--- GIVEN DATA Enclosed Below ---
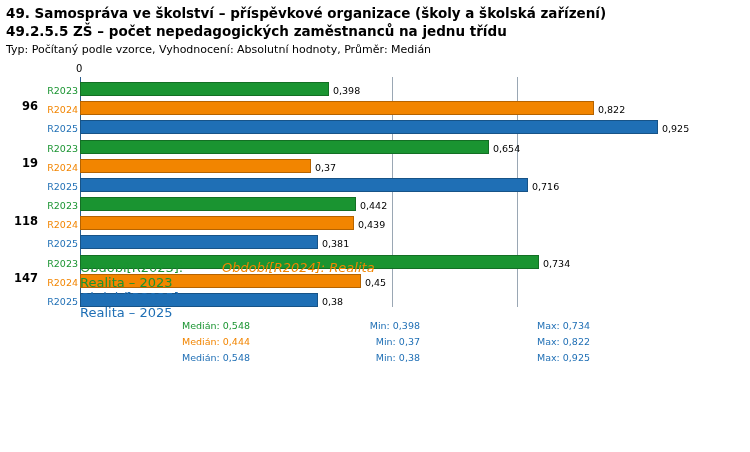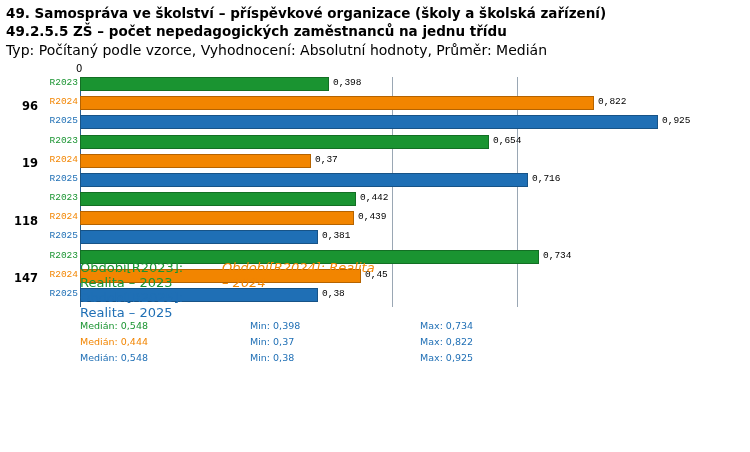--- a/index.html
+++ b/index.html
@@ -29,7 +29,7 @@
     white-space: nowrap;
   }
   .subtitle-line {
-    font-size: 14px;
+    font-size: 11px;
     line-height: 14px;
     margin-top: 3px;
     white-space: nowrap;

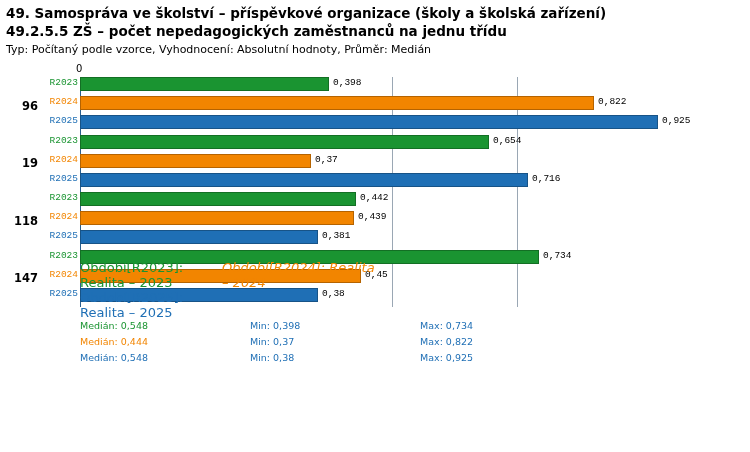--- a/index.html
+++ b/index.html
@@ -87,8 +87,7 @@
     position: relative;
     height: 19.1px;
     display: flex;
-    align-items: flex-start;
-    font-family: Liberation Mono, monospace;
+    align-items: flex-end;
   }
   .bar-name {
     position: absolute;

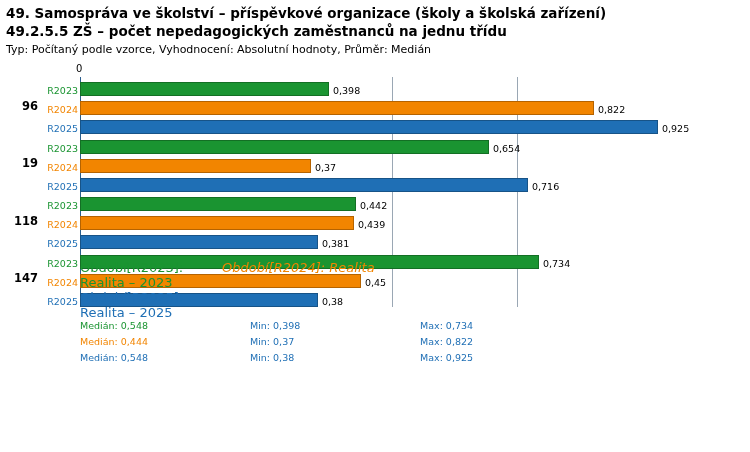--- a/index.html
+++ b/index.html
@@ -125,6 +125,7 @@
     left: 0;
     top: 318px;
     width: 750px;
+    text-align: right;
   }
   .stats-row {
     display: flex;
--- End of Enclosed GIVEN DATA ---
--- GIVEN DATA Enclosed Below ---
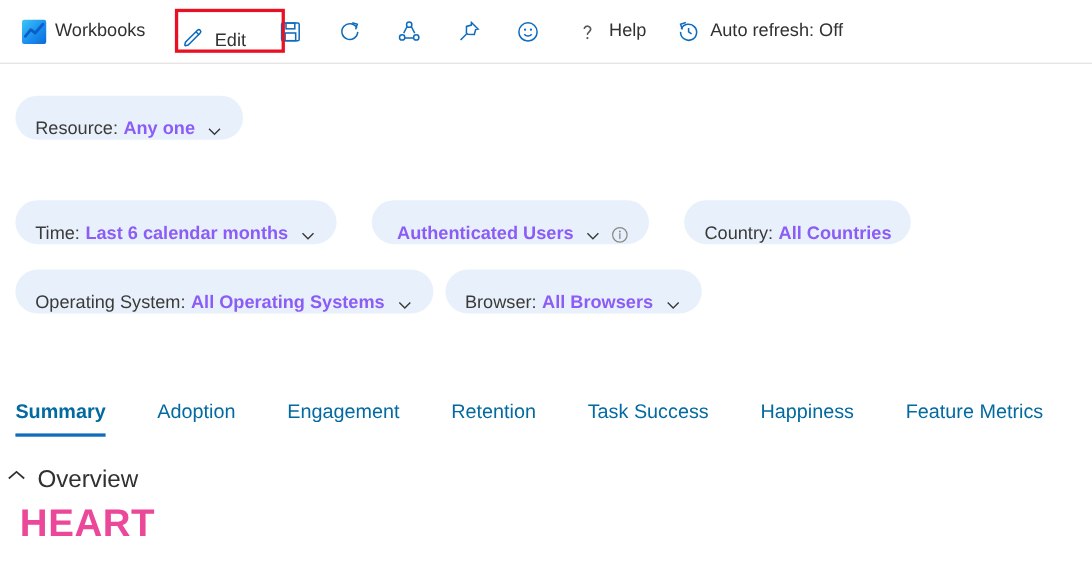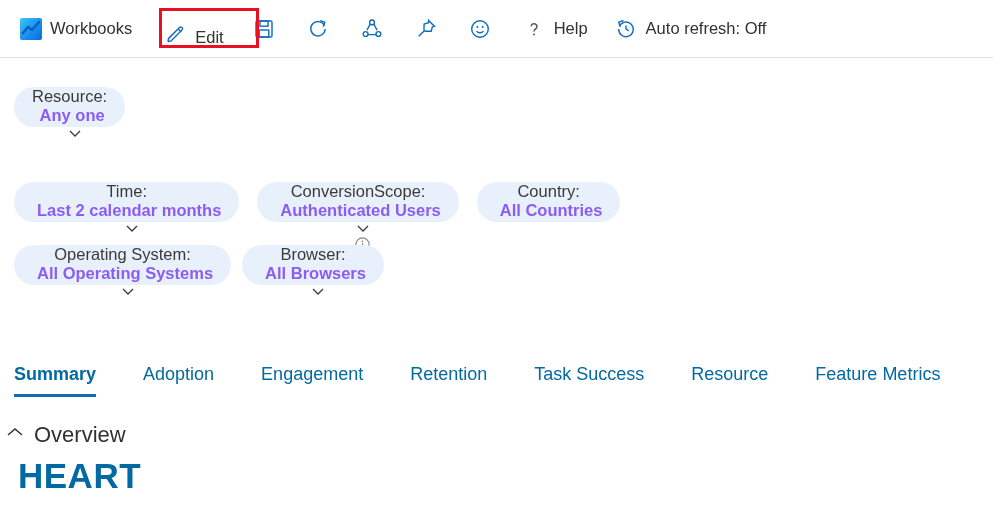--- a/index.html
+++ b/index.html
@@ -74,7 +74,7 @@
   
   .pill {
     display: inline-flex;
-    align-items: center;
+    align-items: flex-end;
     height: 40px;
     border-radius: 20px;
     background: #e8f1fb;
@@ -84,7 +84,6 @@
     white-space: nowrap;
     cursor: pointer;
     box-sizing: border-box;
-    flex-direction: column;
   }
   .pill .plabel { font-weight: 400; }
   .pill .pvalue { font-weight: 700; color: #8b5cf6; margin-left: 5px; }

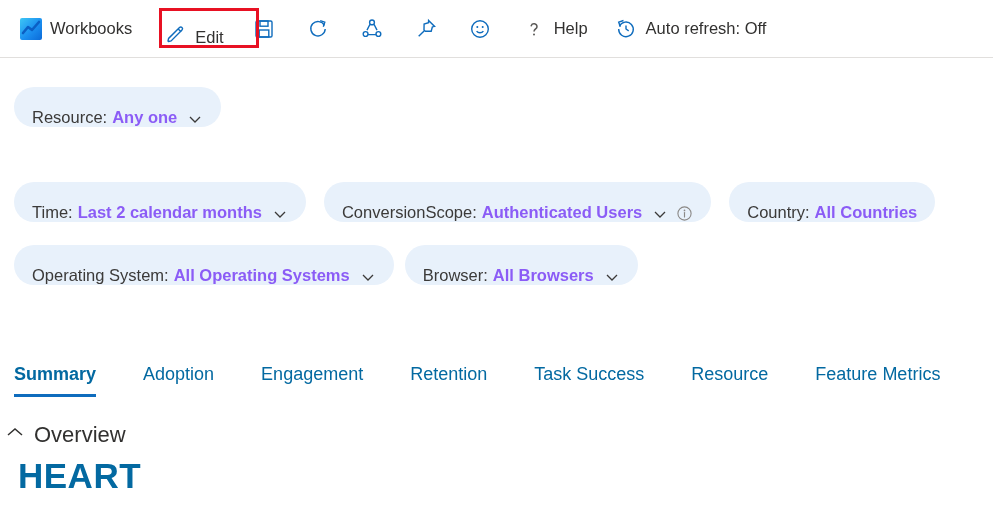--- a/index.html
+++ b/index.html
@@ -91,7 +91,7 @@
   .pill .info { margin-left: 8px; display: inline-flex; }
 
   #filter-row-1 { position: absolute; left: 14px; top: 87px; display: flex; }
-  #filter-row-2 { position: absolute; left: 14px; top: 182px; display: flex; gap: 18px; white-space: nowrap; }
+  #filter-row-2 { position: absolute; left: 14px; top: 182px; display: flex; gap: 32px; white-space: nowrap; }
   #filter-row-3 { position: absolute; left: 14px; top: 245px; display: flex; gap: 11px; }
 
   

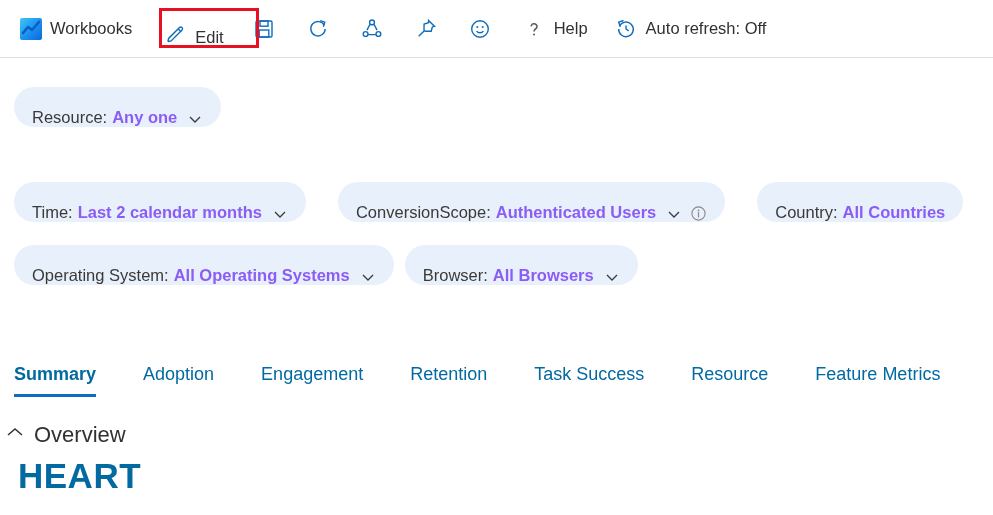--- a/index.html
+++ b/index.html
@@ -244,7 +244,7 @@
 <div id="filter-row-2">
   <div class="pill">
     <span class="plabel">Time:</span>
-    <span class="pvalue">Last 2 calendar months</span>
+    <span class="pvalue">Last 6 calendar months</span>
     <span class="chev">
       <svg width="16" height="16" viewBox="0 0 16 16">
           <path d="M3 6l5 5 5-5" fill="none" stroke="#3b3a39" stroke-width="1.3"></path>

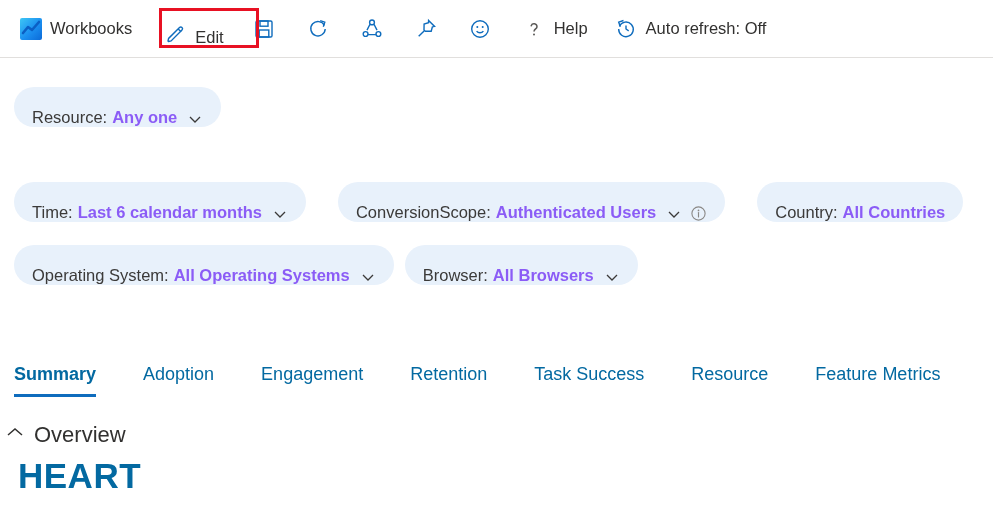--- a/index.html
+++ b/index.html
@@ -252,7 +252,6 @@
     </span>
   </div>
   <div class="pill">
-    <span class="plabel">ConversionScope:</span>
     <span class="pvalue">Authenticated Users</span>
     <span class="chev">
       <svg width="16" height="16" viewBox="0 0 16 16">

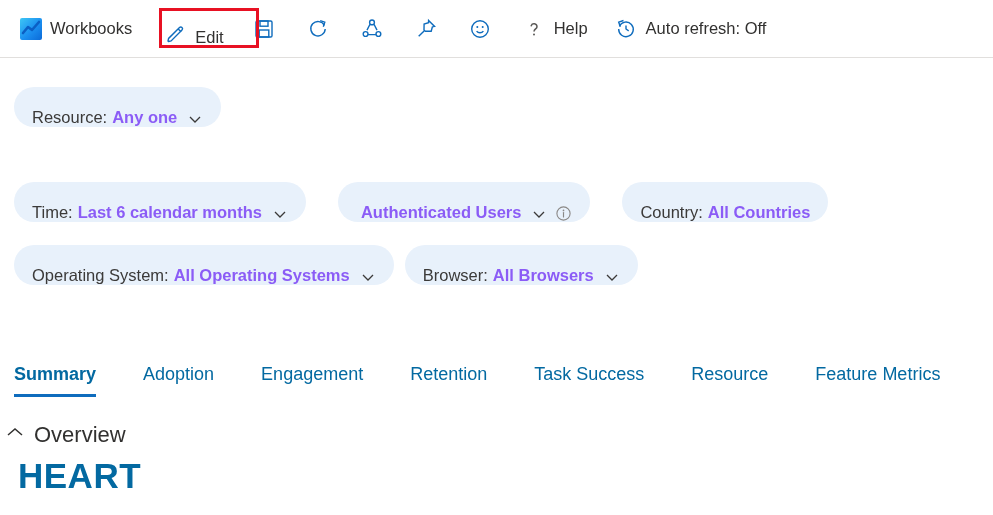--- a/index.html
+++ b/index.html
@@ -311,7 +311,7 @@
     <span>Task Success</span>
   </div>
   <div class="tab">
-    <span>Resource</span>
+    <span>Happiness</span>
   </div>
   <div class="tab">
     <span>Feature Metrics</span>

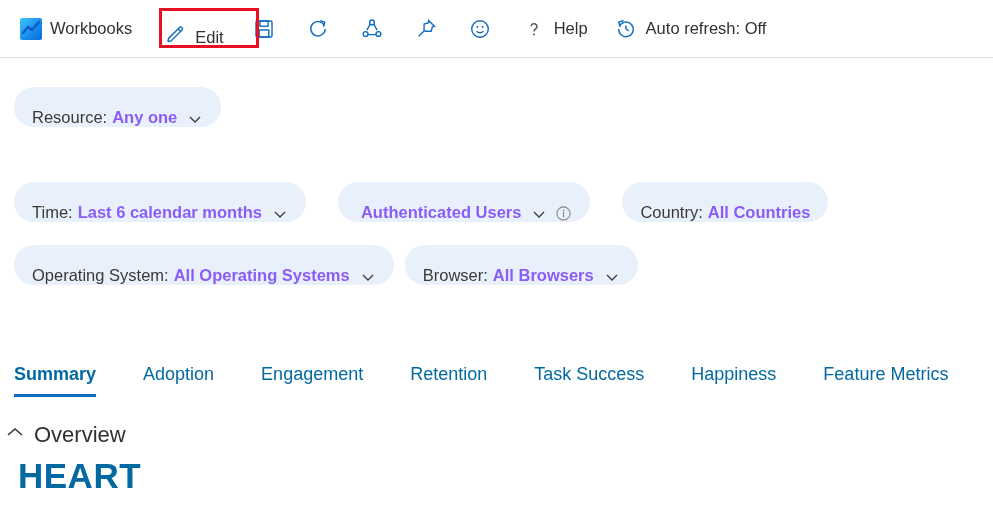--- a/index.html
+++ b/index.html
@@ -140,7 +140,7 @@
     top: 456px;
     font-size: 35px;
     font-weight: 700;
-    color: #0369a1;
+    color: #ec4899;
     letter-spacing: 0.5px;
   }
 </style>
--- End of Enclosed GIVEN DATA ---
--- GIVEN DATA Enclosed Below ---
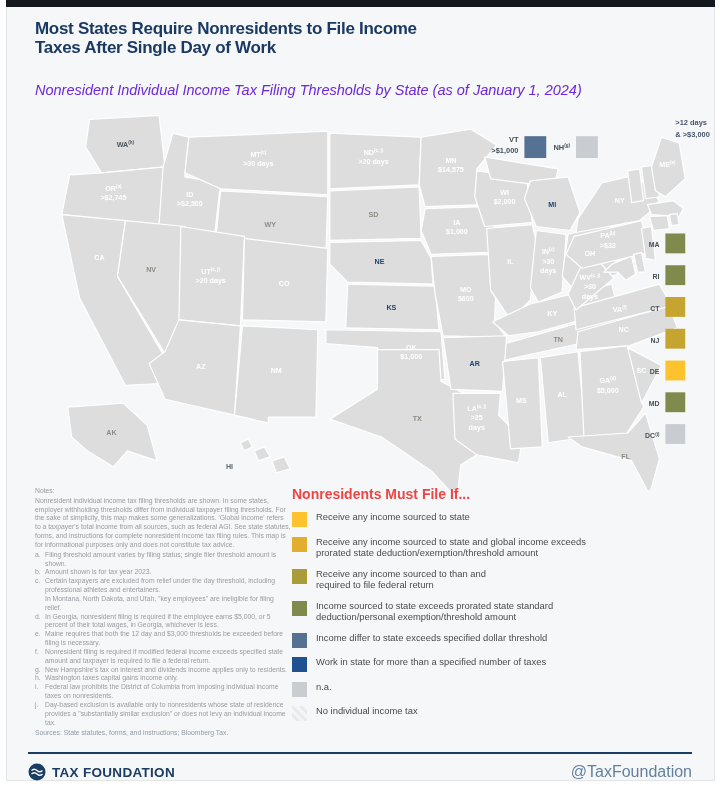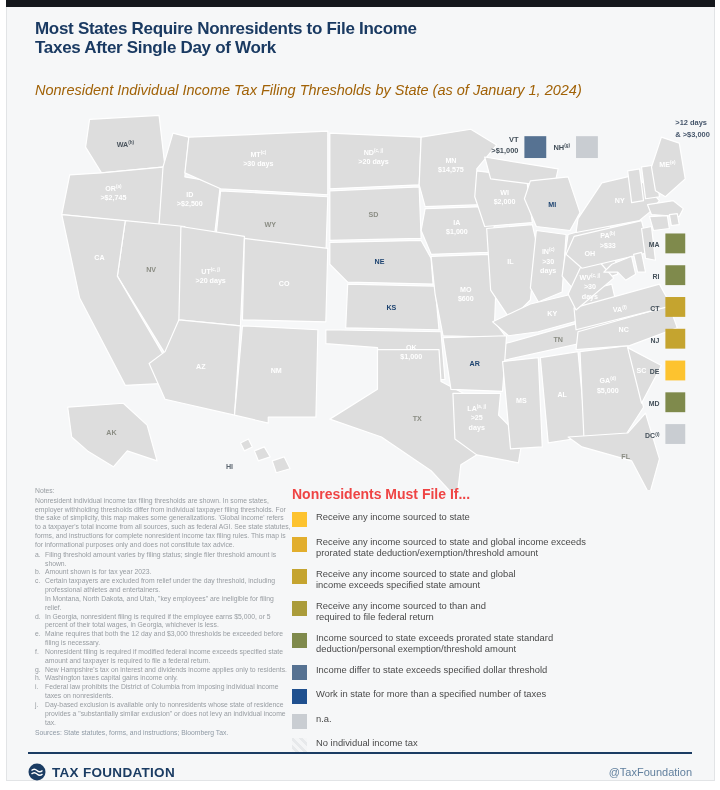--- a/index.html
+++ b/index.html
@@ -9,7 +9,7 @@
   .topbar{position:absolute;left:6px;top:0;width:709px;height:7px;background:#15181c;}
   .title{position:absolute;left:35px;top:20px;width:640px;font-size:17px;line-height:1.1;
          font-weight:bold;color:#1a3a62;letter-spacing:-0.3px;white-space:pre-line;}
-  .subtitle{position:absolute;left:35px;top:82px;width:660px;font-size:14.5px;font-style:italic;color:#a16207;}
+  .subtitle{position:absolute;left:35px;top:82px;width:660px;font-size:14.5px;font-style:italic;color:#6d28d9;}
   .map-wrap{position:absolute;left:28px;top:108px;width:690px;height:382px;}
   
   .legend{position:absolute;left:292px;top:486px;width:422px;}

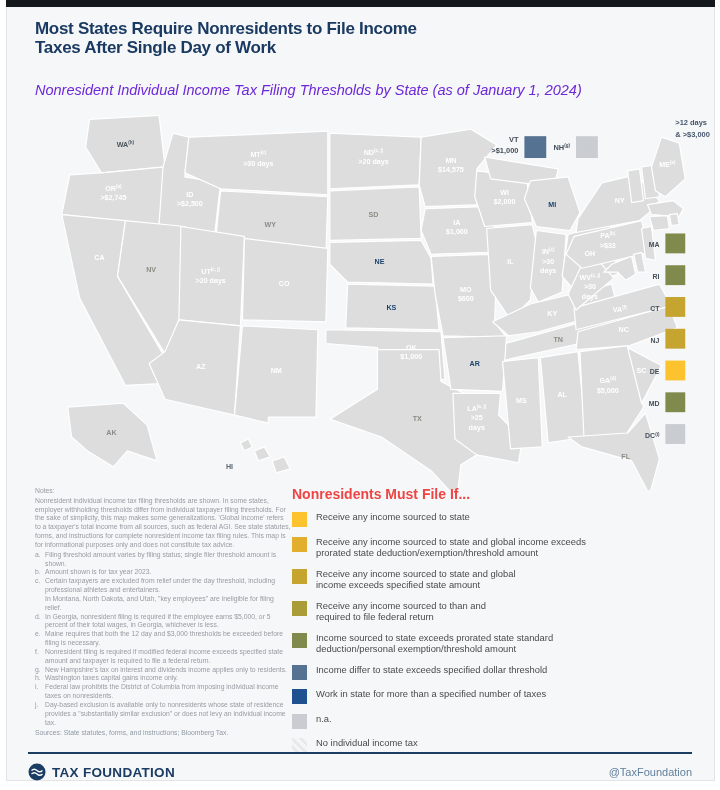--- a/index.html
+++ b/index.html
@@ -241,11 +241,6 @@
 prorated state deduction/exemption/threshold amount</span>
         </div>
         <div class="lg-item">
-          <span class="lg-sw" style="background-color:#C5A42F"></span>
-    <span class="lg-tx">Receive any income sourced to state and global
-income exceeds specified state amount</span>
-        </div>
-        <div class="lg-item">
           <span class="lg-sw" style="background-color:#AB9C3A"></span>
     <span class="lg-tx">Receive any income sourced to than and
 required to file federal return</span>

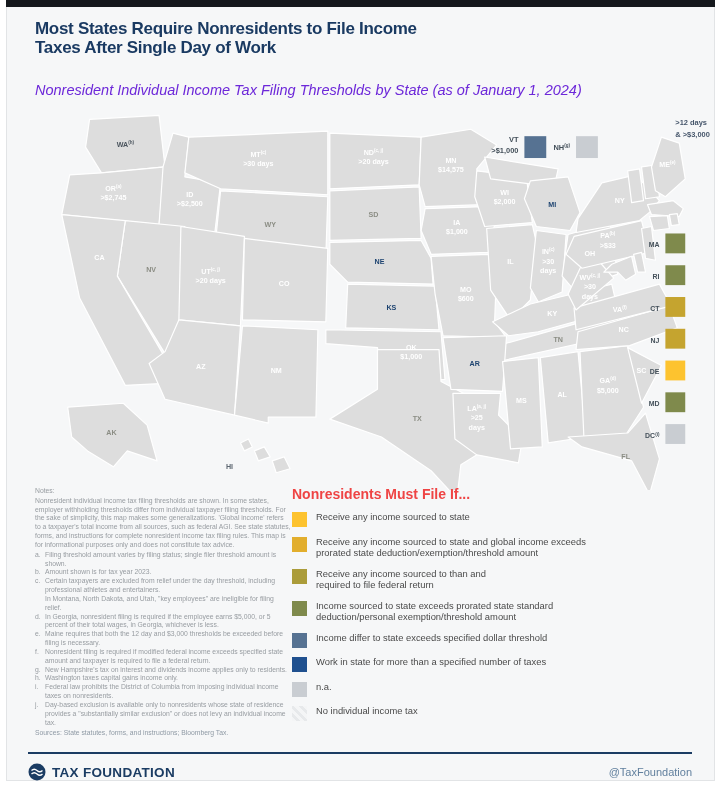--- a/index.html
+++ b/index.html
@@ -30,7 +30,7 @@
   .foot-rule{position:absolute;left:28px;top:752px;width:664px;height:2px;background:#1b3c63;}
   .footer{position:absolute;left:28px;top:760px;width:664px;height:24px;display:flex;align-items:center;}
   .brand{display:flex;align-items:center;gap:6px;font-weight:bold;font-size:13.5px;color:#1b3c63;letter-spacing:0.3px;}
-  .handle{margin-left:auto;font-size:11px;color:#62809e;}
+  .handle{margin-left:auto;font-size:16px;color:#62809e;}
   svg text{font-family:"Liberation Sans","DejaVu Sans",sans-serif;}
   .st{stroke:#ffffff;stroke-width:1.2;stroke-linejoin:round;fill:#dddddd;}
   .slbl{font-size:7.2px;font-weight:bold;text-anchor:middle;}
--- End of Enclosed GIVEN DATA ---
▶ [EXERCISE BRIEF]: Return every line above in which the string "pill" occurs.

▶ [THE COMPLETED TASK]:
   .pill {
   .pill .plabel { font-weight: 400; }
   .pill .pvalue { font-weight: 700; color: #8b5cf6; margin-left: 5px; }
   .pill .info { margin-left: 8px; display: inline-flex; }
   <div class="pill">
   <div class="pill">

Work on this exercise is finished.